Dr. Gromann: It is important for every organization to systematize its publicly available information. Let’s say I’m and IKEA employee. As we know, every product has a specific name. If I don’t have clearly structured information, it will be extremely difficult to work. The same is true from the user’s point of view. If the information provided by an organization is misleading, it is likely that the consumer will choose another organization that provides clearer information.
Dr. Gracia: If we were to talk about application of linguistic-linked data technologies in creating one’s image or advertising activities, I would say that this type of data is too specific for these spheres. It is important to understand that linguistic-linked data is expressed verbally, which is usually not enough for businesses. Such data can help when advertising your activity or image, but we must not forget that it is also very important to have visual data here. This is true especially if we are talking about a business that offers relevant products. To make it easier to understand, I will provide an example. Imagine a website of any company. We can find semantic information there as well as links to other websites, etc. Search engines recognize some semantically annotated data on a website and can provide a more complete result. So, when you go abroad and stay in a hotel, remember that you found the price of the room on the Internet browser because this information was semantically annotated on the hotel’s website. This is an example of added-value. As I said, it’s not linguistic-linked data, but it’s broader linked data technologies. But that doesn’t mean that we can’t apply certain things for ourselves or for our business.”

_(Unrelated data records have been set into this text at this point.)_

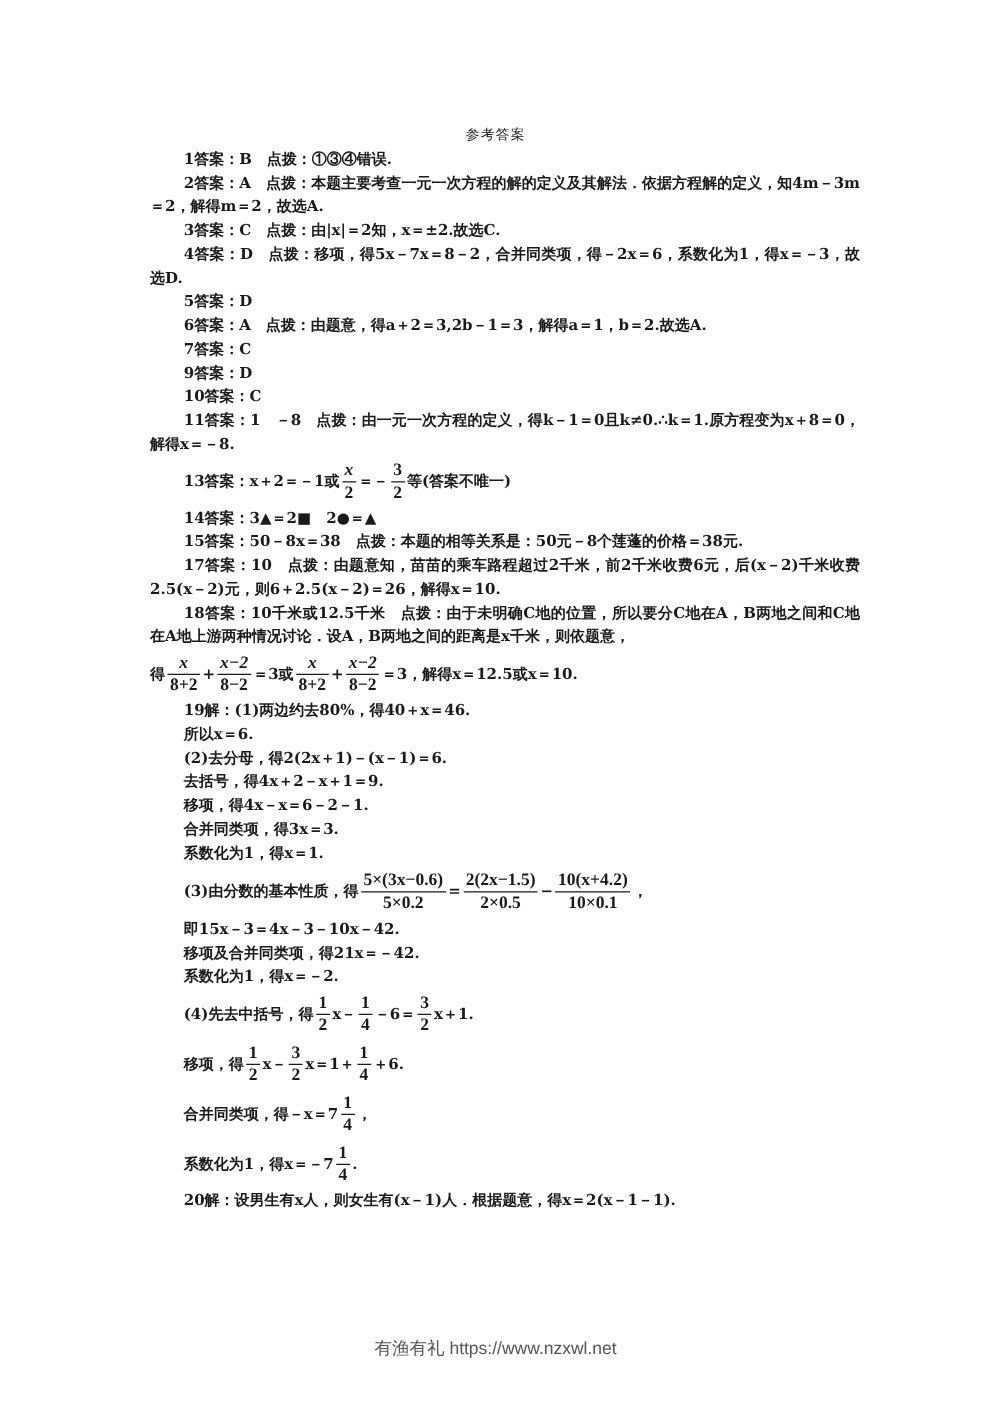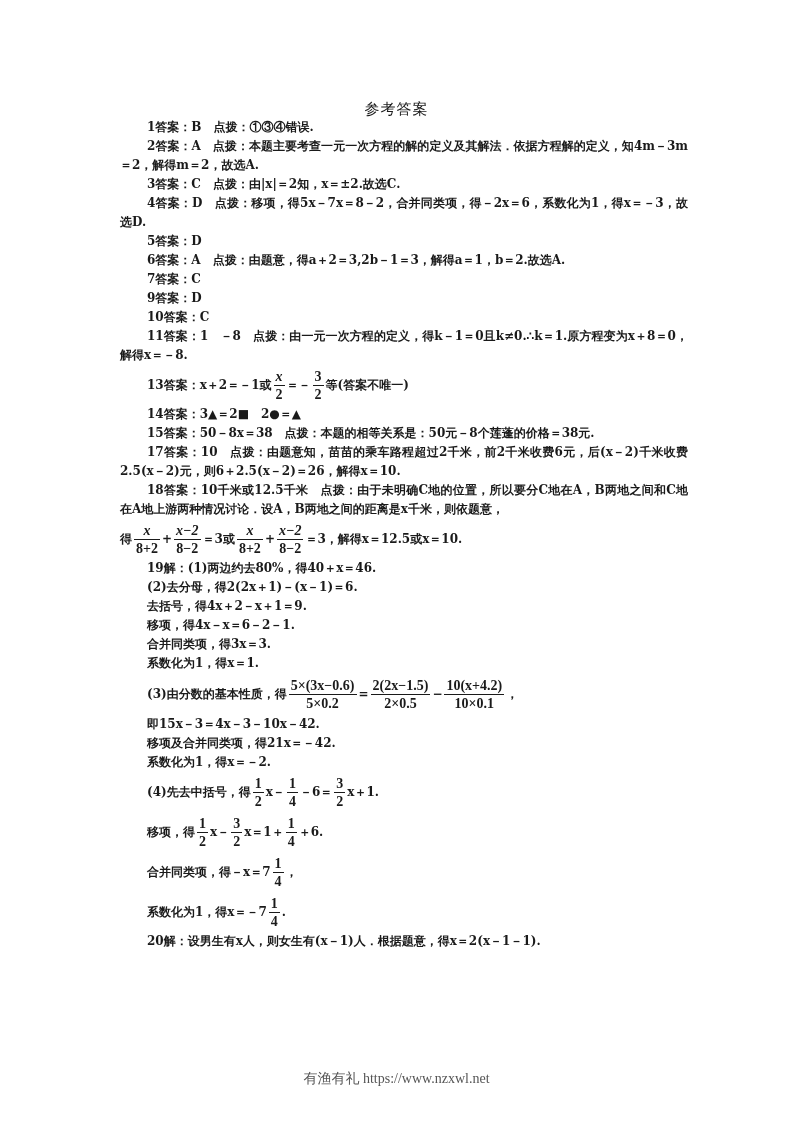--- a/index.html
+++ b/index.html
@@ -1,34 +1,34 @@
 <!DOCTYPE html>
 <html><head>
 <meta charset="utf-8">
 <style>
   html, body { margin: 0; padding: 0; background: #ffffff; }
   body { width: 793px; height: 1122px; position: relative; overflow: hidden;
          font-family: "DejaVu Serif", "Liberation Serif", serif; color: #1a1a1a; }
   .page { position: absolute; left: 0; top: 0; width: 793px; height: 1122px; }
   .title { position: absolute; top: 100px; left: 0; width: 793px; text-align: center;
-           font-size: 15px; letter-spacing: 1px; }
+           font-size: 11px; letter-spacing: 1px; }
   .content { position: absolute; left: 120px; top: 118px; width: 568px;
              font-size: 12px; line-height: 19px; font-weight: bold; }
   .p { margin: 0; text-indent: 27px; text-align: justify; }
   .pl { margin: 0; padding-left: 27px; }
   .frac { display: inline-block; vertical-align: middle; text-align: center;
           font-family: "Liberation Serif", "DejaVu Serif", serif; font-size: 14px;
           line-height: 17px; margin: 0 2px; }
   .frac .num { display: block; border-bottom: 1px solid #1a1a1a; padding: 0 2px; }
   .frac .den { display: block; padding: 0 2px; }
   .tall { line-height: 40px; }
   .tall2 { line-height: 42px; }
   .sym { font-family: "DejaVu Sans", sans-serif; font-size: 12px; }
   .footer { position: absolute; top: 1070px; left: 0; width: 793px; text-align: center;
-            font-family: Liberation Serif, serif; font-size: 14px; color: #555; }
+            font-family: Liberation Sans, sans-serif; font-size: 14px; color: #555; }
 </style>
 </head>
 <body>
 
 <div class="page">
   <div class="title">参考答案</div>
 
   <div class="content">
     <p class="p">1答案：B　点拨：①③④错误.</p>
     <p class="p">2答案：A　点拨：本题主要考查一元一次方程的解的定义及其解法．依据方程解的定义，知4m－3m＝2，解得m＝2，故选A.</p>
@@ -50,20 +50,21 @@
     </p>
 
     <p class="p">15答案：50－8x＝38　点拨：本题的相等关系是：50元－8个莲蓬的价格＝38元.</p>
     <p class="p">17答案：10　点拨：由题意知，苗苗的乘车路程超过2千米，前2千米收费6元，后(x－2)千米收费2.5(x－2)元，则6＋2.5(x－2)＝26，解得x＝10.</p>
     <p class="p">18答案：10千米或12.5千米　点拨：由于未明确C地的位置，所以要分C地在A，B两地之间和C地在A地上游两种情况讨论．设A，B两地之间的距离是x千米，则依题意，</p>
     <p class="tall" style="margin:0">
       <span>得</span><span class="frac"><span class="num" style="font-style:italic">x</span><span class="den">8+2</span></span><span>+</span><span class="frac"><span class="num" style="font-style:italic">x−2</span><span class="den">8−2</span></span><span>＝3或</span><span class="frac"><span class="num" style="font-style:italic">x</span><span class="den">8+2</span></span><span>+</span><span class="frac"><span class="num" style="font-style:italic">x−2</span><span class="den">8−2</span></span><span>＝3，解得x＝12.5或x＝10.</span>
     </p>
 
     <p class="pl">19解：(1)两边约去80%，得40＋x＝46.</p>
+    <p class="pl">所以x＝6.</p>
     <p class="pl">(2)去分母，得2(2x＋1)－(x－1)＝6.</p>
     <p class="pl">去括号，得4x＋2－x＋1＝9.</p>
     <p class="pl">移项，得4x－x＝6－2－1.</p>
     <p class="pl">合并同类项，得3x＝3.</p>
     <p class="pl">系数化为1，得x＝1.</p>
 
     <p class="pl tall2">
       <span>(3)由分数的基本性质，得</span><span class="frac"><span class="num">5×(3x−0.6)</span><span class="den">5×0.2</span></span><span>=</span><span class="frac"><span class="num">2(2x−1.5)</span><span class="den">2×0.5</span></span><span>−</span><span class="frac"><span class="num">10(x+4.2)</span><span class="den">10×0.1</span></span><span>，</span>
     </p>
     <p class="pl">即15x－3＝4x－3－10x－42.</p>

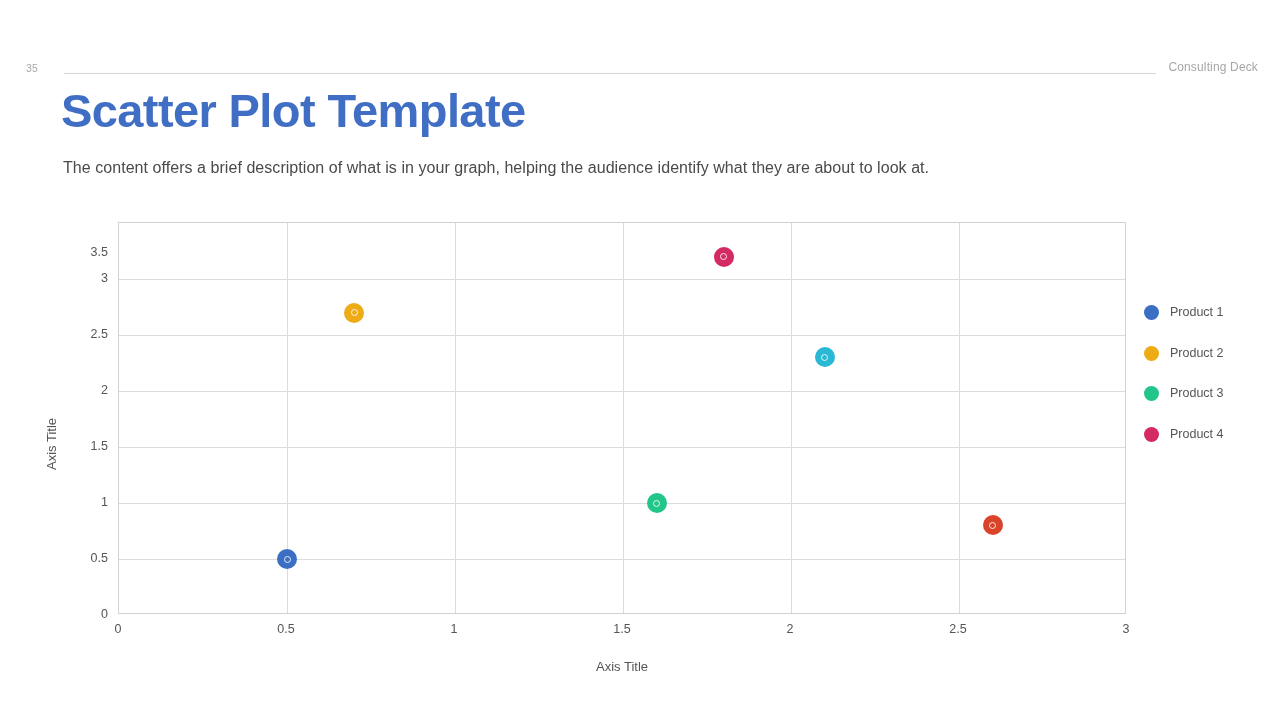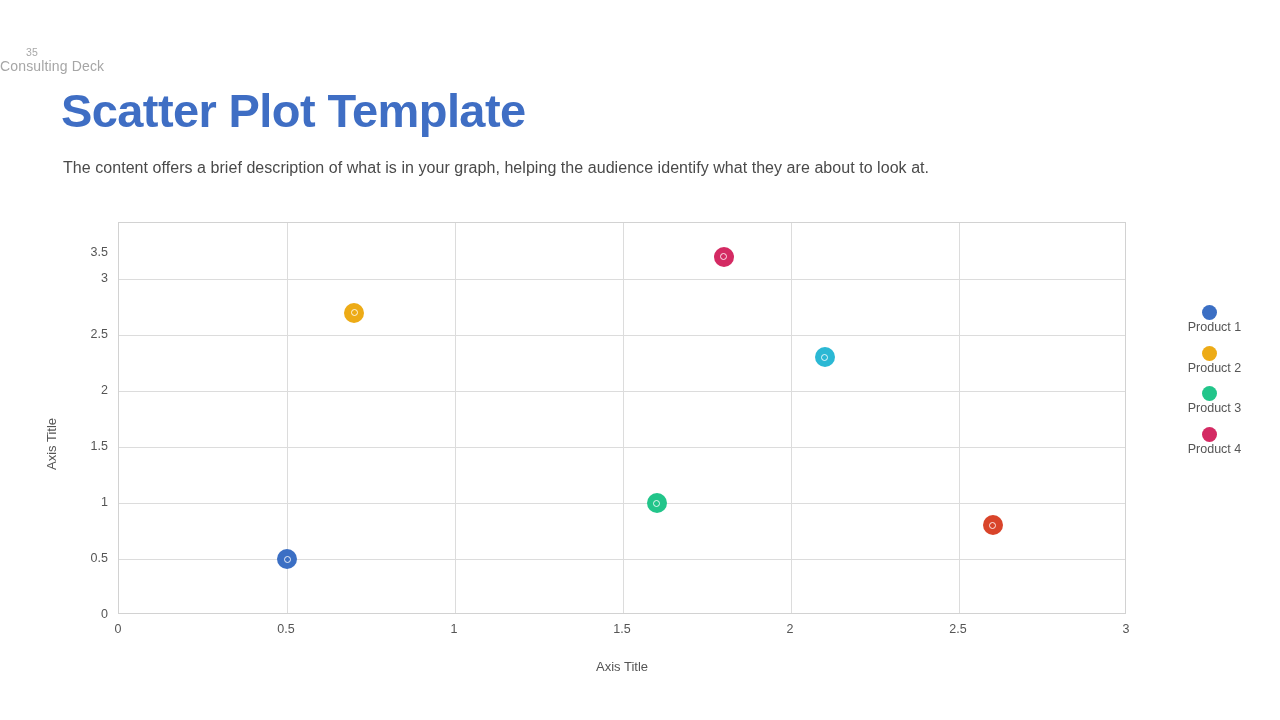--- a/index.html
+++ b/index.html
@@ -15,45 +15,44 @@
   .slide {
     position: relative;
     width: 1280px;
     height: 720px;
     background: #ffffff;
   }
 
   
   .slide-header {
     position: absolute;
-    top: 46px;
+    top: 54px;
     left: 0;
     width: 1280px;
     height: 20px;
     display: flex;
-    align-items: flex-start;
-    flex-direction: column;
+    align-items: flex-end;
   }
   .page-number {
     width: 38px;
     text-align: right;
     font-size: 10.5px;
     color: #a8a8a8;
     letter-spacing: .2px;
   }
   .header-rule {
     flex: 1 1 auto;
     height: 1px;
     background: #d6d6d6;
     margin: 0 12px 0 26px;
   }
   .deck-name {
-    font-size: 14px;
+    font-size: 12px;
     color: #a6a6a6;
-    padding-right: 40px;
+    padding-right: 22px;
     white-space: nowrap;
     letter-spacing: .15px;
   }
 
   
   .slide-title {
     position: absolute;
     left: 61px;
     top: 84px;
     font-size: 47px;
@@ -180,23 +179,21 @@
 
   
   .legend {
     position: absolute;
     left: 1144px;
     top: 305px;
     width: 130px;
   }
   .legend-item {
     display: flex;
-    align-items: center;
     height: 40.5px;
-    flex-direction: column;
   }
   .legend-swatch {
     width: 15px;
     height: 15px;
     border-radius: 50%;
     flex: 0 0 auto;
   }
   .legend-label {
     margin-left: 11px;
     font-size: 12.5px;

Finally, researchers emphasize that this field, like any other, has certain trends. The application of linguistic-linked data technologies in various fields is particularly relevant for languages that do not have sufficient digital resources. Lithuanian is an example of such a language.
Both conference participants agree that the most important aim of this process is to reduce language barriers among the world’s population. The application of linguistic-linked data is developing very rapidly. We may not even notice when the Smart Assistant Alexa starts speaking Lithuanian.